Wer den politischen Betrieb lange beobachtet, gewöhnt sich an einiges. Etwa Floskeln. Über viele lässt sich noch wohlwollend weghören. Andere sind schlicht ärgerlich inflationär.
Besonders beliebt ist seit geraumer Zeit der Vorwurf an die politische Konkurrenz, „rein ideologisch“ zu agieren. Das sagt sich schnell daher, wenn einem etwas nicht gefällt, und vermittelt, dass andere nur Böses im Schilde führen. Und wenn andere „ideologisch“ sind, ist umgekehrt die eigene Position selbstredend vernünftig und sachlich.
Eigentlich ein ganz lustiges Ritual. Nur wird das Wörtchen „ideologisch“ damit so entwertet, dass es kaum noch etwas taugt, wenn es wirklich angebracht wäre.
Womit wir, leider, einmal mehr bei Migration landen. Seit Jahresbeginn immer weiter sinkende Zahlen von Asylanträgen zwingen offenbar, Grenzkontrollen weiter ebenso zu verschärfen wie die Diskussion darüber. So oft, wie ich in letzter Zeit höre, dass wir überfordert sind, könnte ich langsam selbst daran glauben. Wenn ich nicht wüsste, dass ein Teil der Überforderung auch darin besteht, Integrationsmöglichkeiten so schwer wie möglich zu machen, um dann zu erklären, dass Integration ja nicht gelingt, was natürlich nur an den Migranten liegt.

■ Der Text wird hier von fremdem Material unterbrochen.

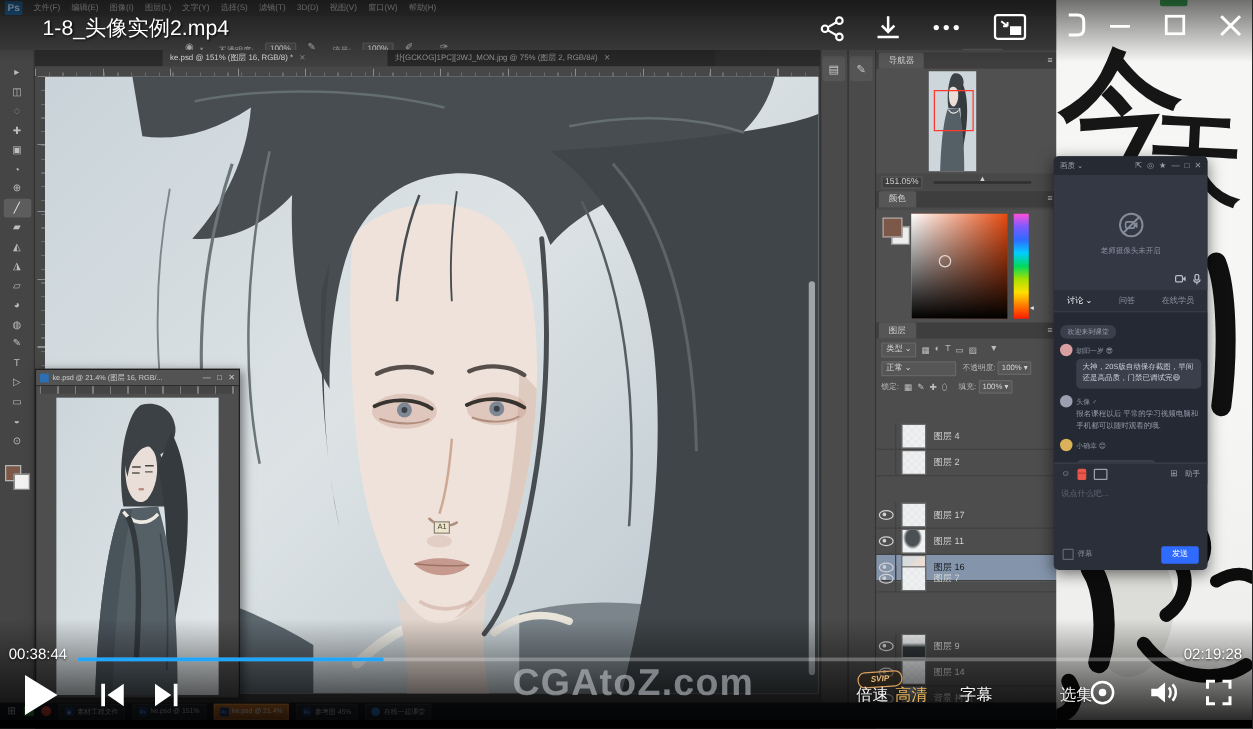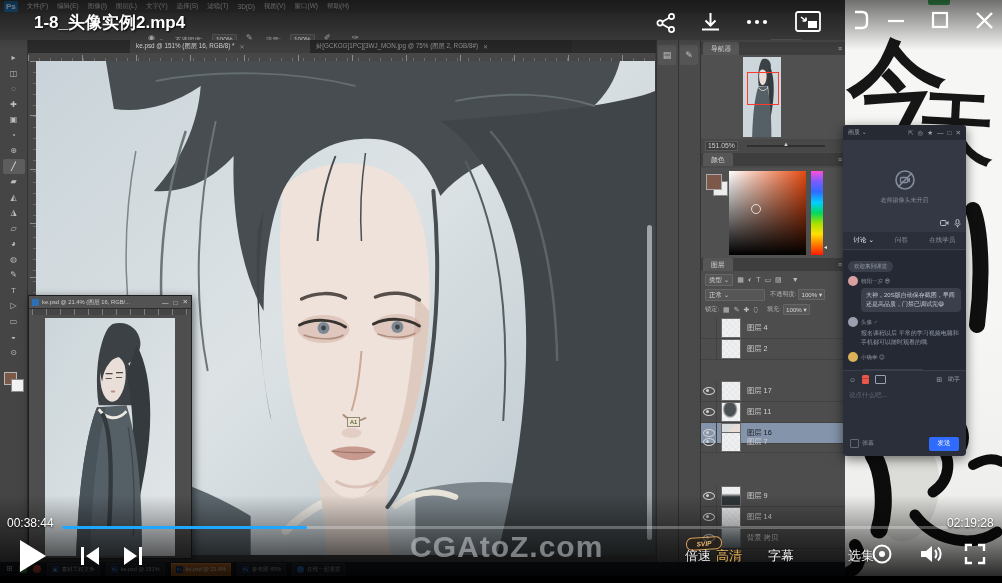"1-8_头像实例2.mp4" #player-title { font-weight: bold -> normal }
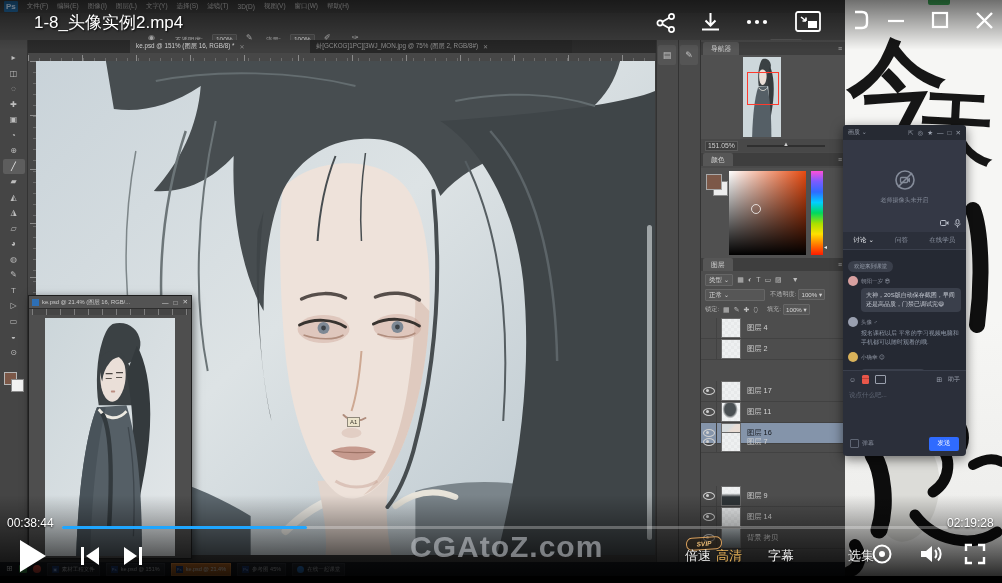"图层 4" .lrow { margin-top: none -> 21px }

Zweifelsohne gibt es Missbrauch und illegale, kriminelle Machenschaften. Es gibt immer Menschen, die gezielt Systeme ausnutzen. Laufende Korrekturen sollten – wie in jedem System – deshalb eigentlich eine pure Selbstverständlichkeit sein.
Aber sicher kein Grund, ganze Gruppen von Menschen unter Generalverdacht zu stellen, so zu tun, als wären sie schuld, wenn es dem Land nicht besser geht. Was tatsächlich eine ideologische Haltung ist. Gerade bei denen, die ansonsten alles ideologiefrei und pragmatisch wollen. Und dann kurzerhand Steuererleichterungen beschließen, die zu Lasten der Kommunen gehen würden, die das Geld dringend – auch für Migration und Integration – bräuchten.
Höchste Zeit, derartige Diskussionen ganz schnell zu entschärfen. Wohin es sonst führen kann, zeigt ein Blick zu unseren Nachbarn, wo jetzt schon selbsternannte Bürgerwehren private Grenzkontrollen machen. Wer weiß, wann in derselben Art auch nach Bürgergeldempfängern gefahndet wird.